======== Supplied information

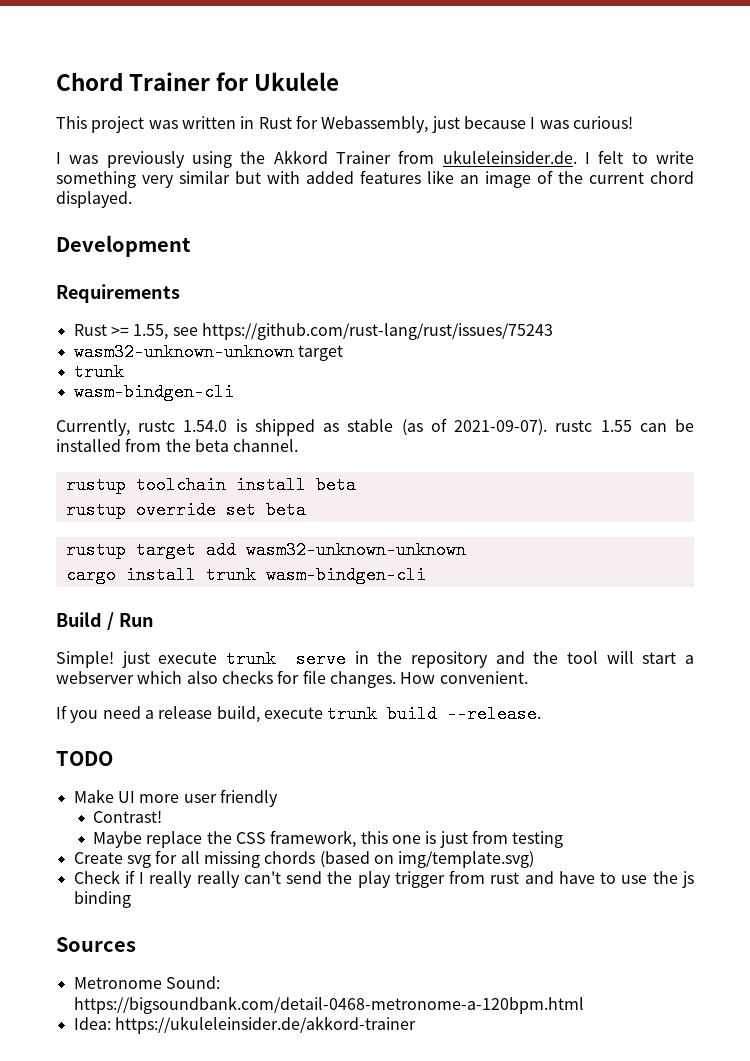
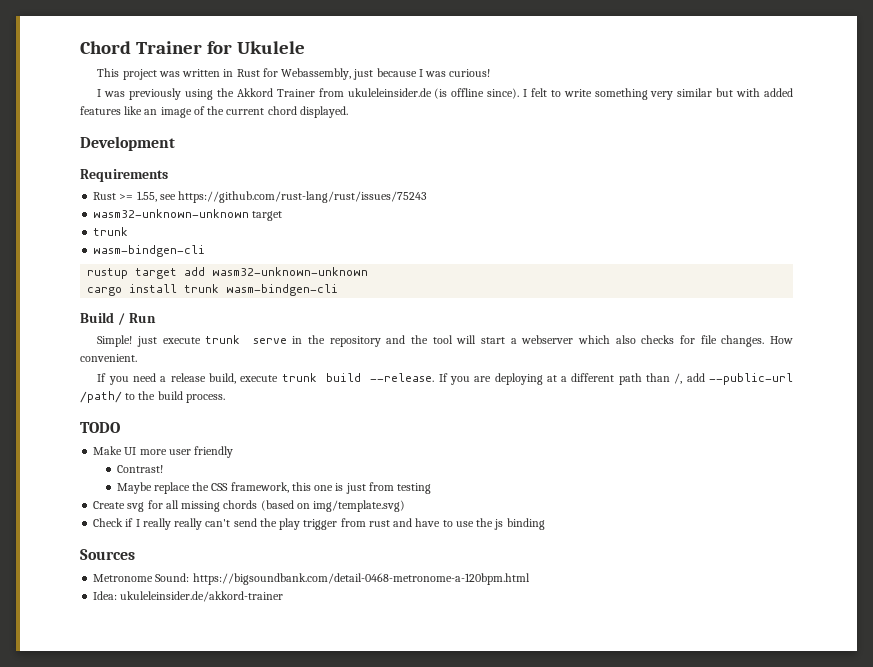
- I was previously using the Akkord Trainer from ukuleleinsider.de. I felt to write something very similar but with added features like an image of the current chord displayed.
+ I was previously using the Akkord Trainer from ukuleleinsider.de (is offline since). I felt to write something very similar but with added features like an image of the current chord displayed.
- Currently, rustc 1.54.0 is shipped as stable (as of 2021-09-07). rustc 1.55 can be installed from the beta channel.
- rustup toolchain install beta
- rustup override set beta
+ If you are deploying at a different path than /, add --public-url /path/ to the build process.
- Idea: https://ukuleleinsider.de/akkord-trainer
+ Idea: ukuleleinsider.de/akkord-trainer

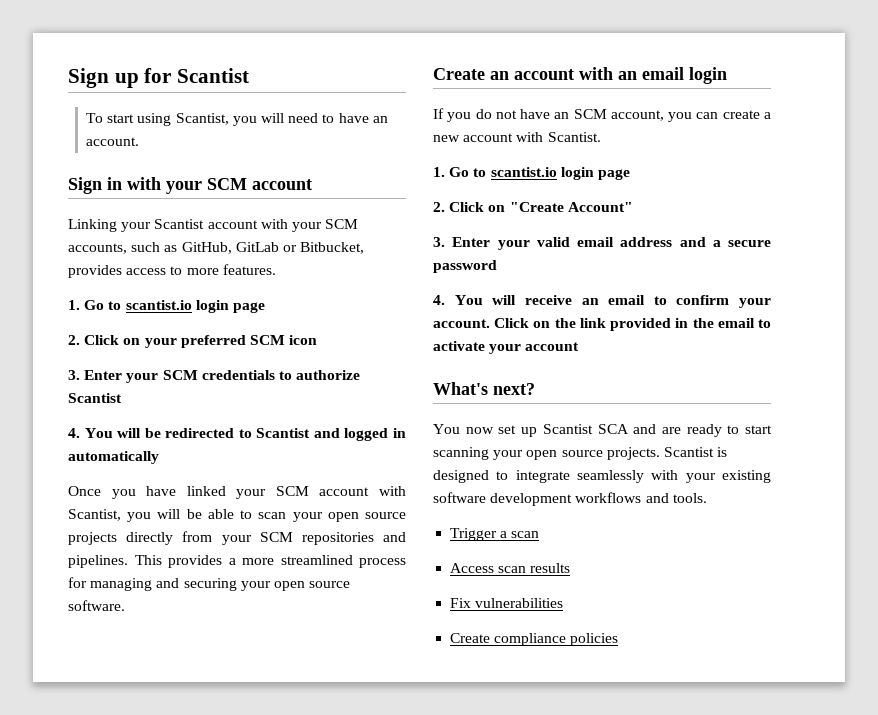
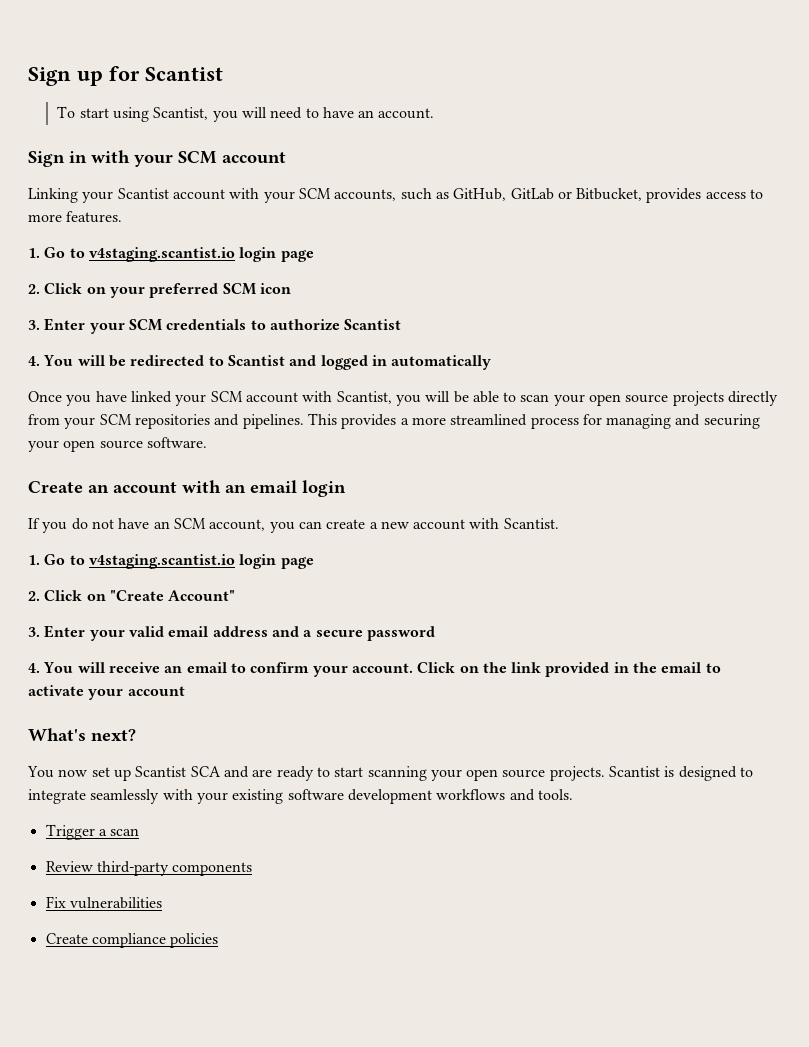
  Linking your Scantist account with your SCM accounts, such as GitHub, GitLab or Bitbucket, provides access to more features.
- 1. Go to scantist.io login page
+ 1. Go to v4staging.scantist.io login page
  If you do not have an SCM account, you can create a new account with Scantist.
- 1. Go to scantist.io login page
+ 1. Go to v4staging.scantist.io login page
- Access scan results
+ Review third-party components

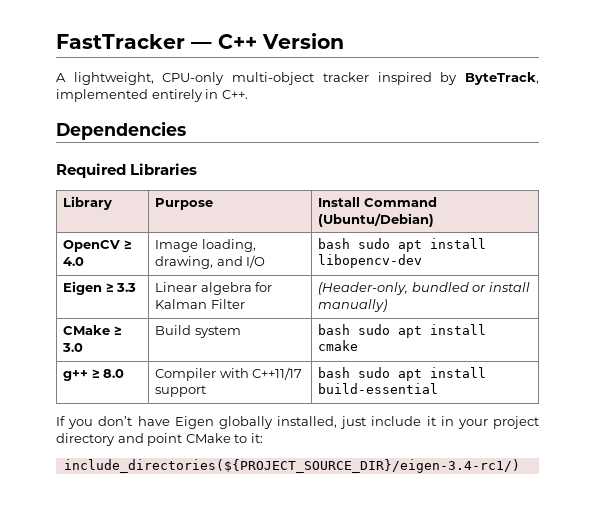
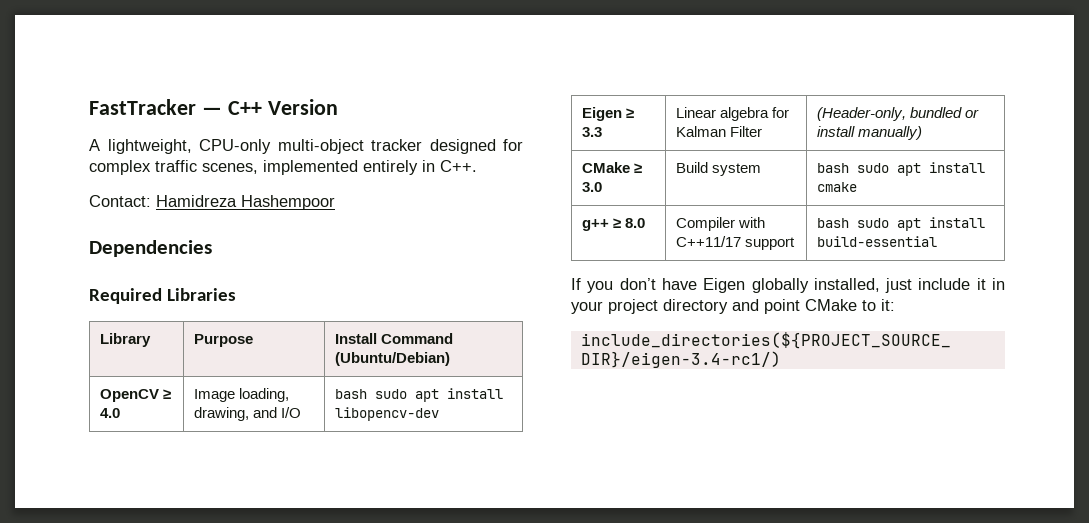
- A lightweight, CPU-only multi-object tracker inspired by ByteTrack, implemented entirely in C++.
+ A lightweight, CPU-only multi-object tracker designed for complex traffic scenes, implemented entirely in C++.
+ Contact: Hamidreza Hashempoor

================

Copy out all lines from the material above that contain the string "ukuleleinsider".

- I was previously using the Akkord Trainer from ukuleleinsider.de. I felt to write something very similar but with added features like an image of the current chord displayed.
+ I was previously using the Akkord Trainer from ukuleleinsider.de (is offline since). I felt to write something very similar but with added features like an image of the current chord displayed.
- Idea: https://ukuleleinsider.de/akkord-trainer
+ Idea: ukuleleinsider.de/akkord-trainer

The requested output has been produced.